As I discovered at the Wednesday night birthday gig, there is no catch. Post-work fatigue drifted as I got swept up in the talent of Norwich’s young music scene. First on the bill was Mullally, an assured soul singer with a voice to match (and potentially beat) Sam Smith’s. Before Wednesday, I’d never heard of him, and felt somewhat passé when he mentioned that his single Troubled Love had racked up 1.4 million Spotify streams. No wonder, his neo-soul voice flowed over the accompanying acoustic guitar like a natural top 40 hit. Tales of hobnobbing with Marina and the Diamonds complemented affable, vulnerable songwriting – substance bolstered swagger.

After Mullally’s set, Annie and her megaphone herded us into the Café Bar for 16 year old Sadie Nencini. Perched on her stool, guitar clutched close, Nencini evoked a fledgling Laura Marling. There were further surface similarities, i.e. the  one-woman indie folk set up, painfully honest lyricism (“do I still hate myself?”). However, Nencini soon shook herself free from a comparison she probably hears all the time.

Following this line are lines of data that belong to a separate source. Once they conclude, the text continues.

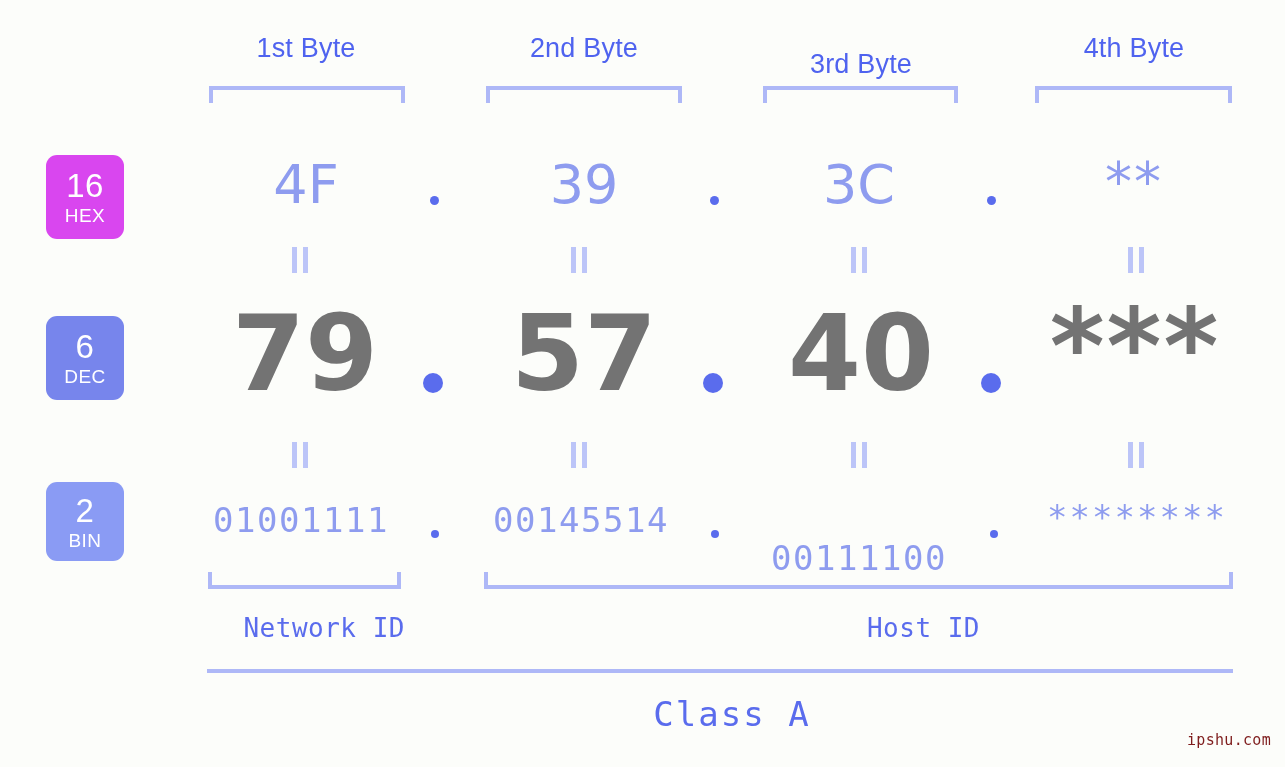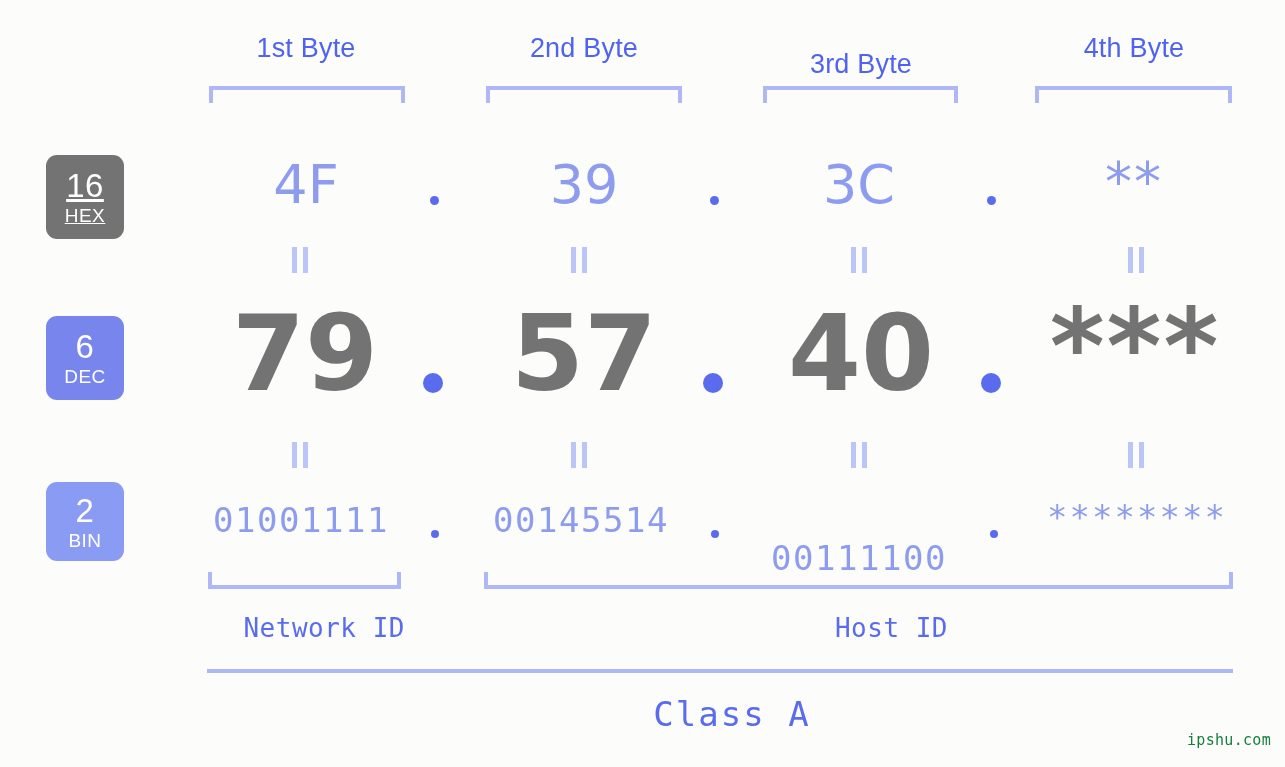"16" .badge-hex { background: #737373 -> #d946ef; text-decoration: underline -> none }
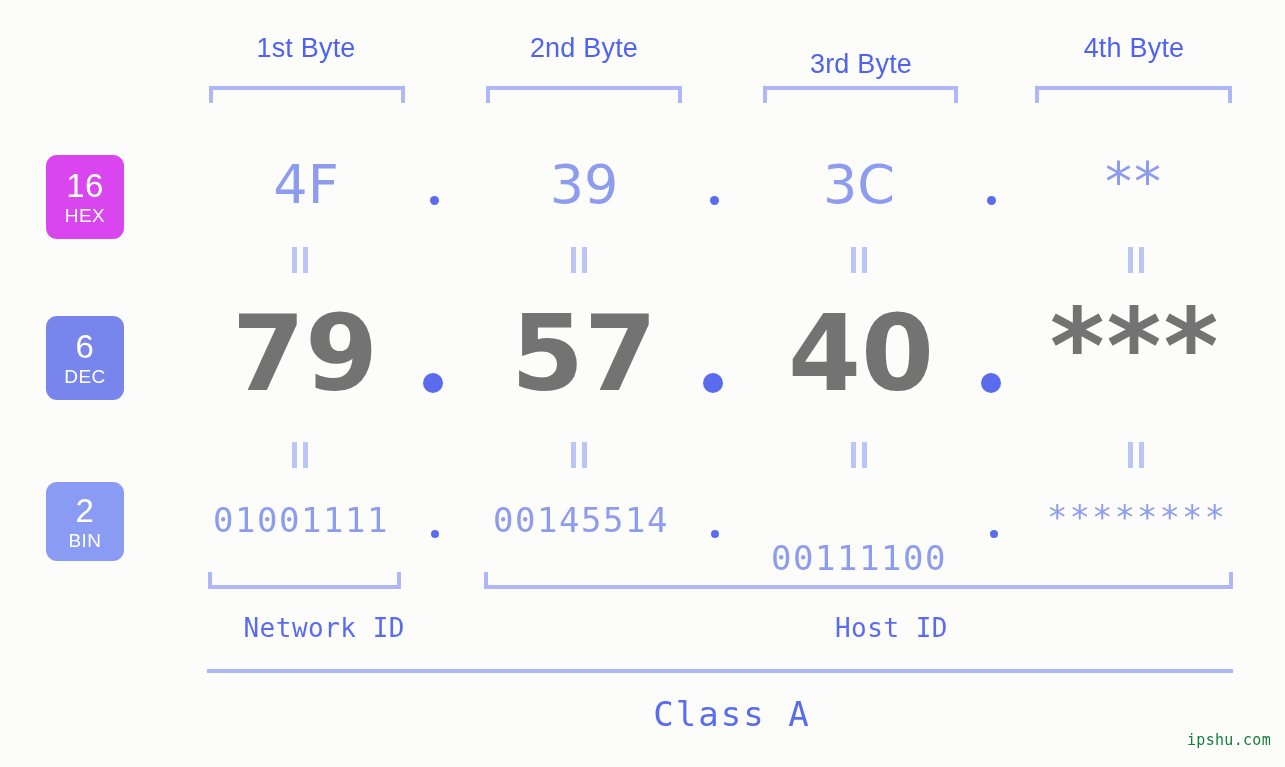"Host ID" div.caption { left: 748px -> 780px }
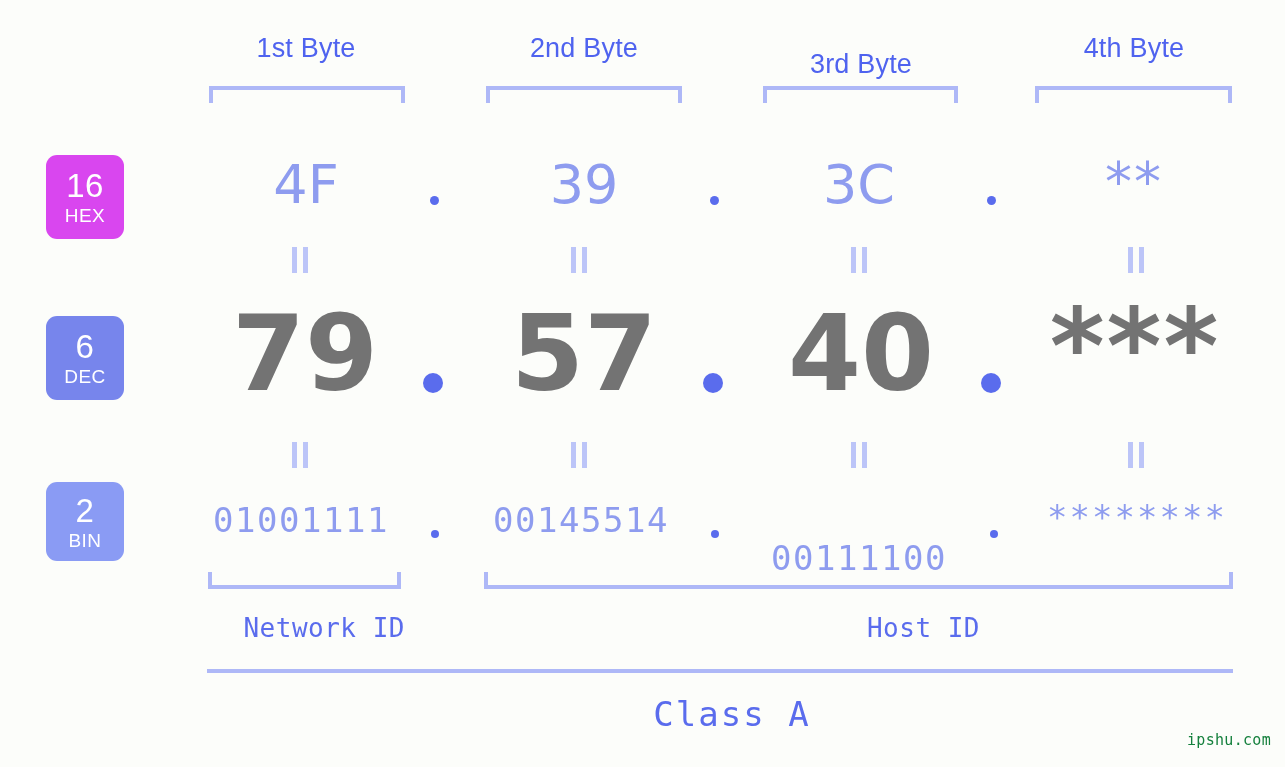"ipshu.com" .watermark { color: #15803d -> #7f1d1d }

Lyrics aside, her demure, delicate voice and subdued guitar work asserted that we were eavesdropping on something personal, something unique. Given that this was Nencini’s second gig, ever, she was incredibly promising.

It was back to the main stage for Abigail Blake, a 21 year old Sonic Youths alumni. She played the first ever showcase in August 2014, and her Wednesday performance was a delightful example of the programme’s success. Blake played what she termed “twinklestep” – the product of a harp, looping and electronic samples. Watching Blake traverse the stage, pressing pedals, recording harp strains and working her Mac was as fascinating as the music itself. Blake has a strong, glassy voice to match her instrumentals – certainly a master of all trades.

Jaztec were next, a duo comprising of Dominic Trevor and Alex Guy. The act is fairly new, but you couldn’t tell. With Trevor on sax and Guy on keyboard/laptops, Jaztec mirrored the style and creativity of BadBadNotGood. Instumental hip-hop, electronica, jazz and funk all came into the mix. Far from sounding like kids experimenting with Cubase in their room, Jaztec’s performance was an imaginative, genre-ditching treat. If we’re picking favourites, Jaztec were mine.

Post-punk band Midnight Zoo closed the celebrations. I’m smug in advance – after Wednesday I can say I saw this band before they made it big. The trio are bursting with unexpected energy, and also an element of restraint needed to maintain their sparse, eerie sound. The frontman’s Curtis-like baritone choked the room, whilst frenetic drumming and impassioned bass-playing strung the band tightly together.

Let’s hope Sonic Youths continues for two more years to come. And then two years after that, and so on. These acts were just five of Norwich’s vast, young talent pool.  Annie Catwoman and Sonic Youths help to give them a platform. I enjoyed my first Sonic Youths gig – it definitely won’t be my last.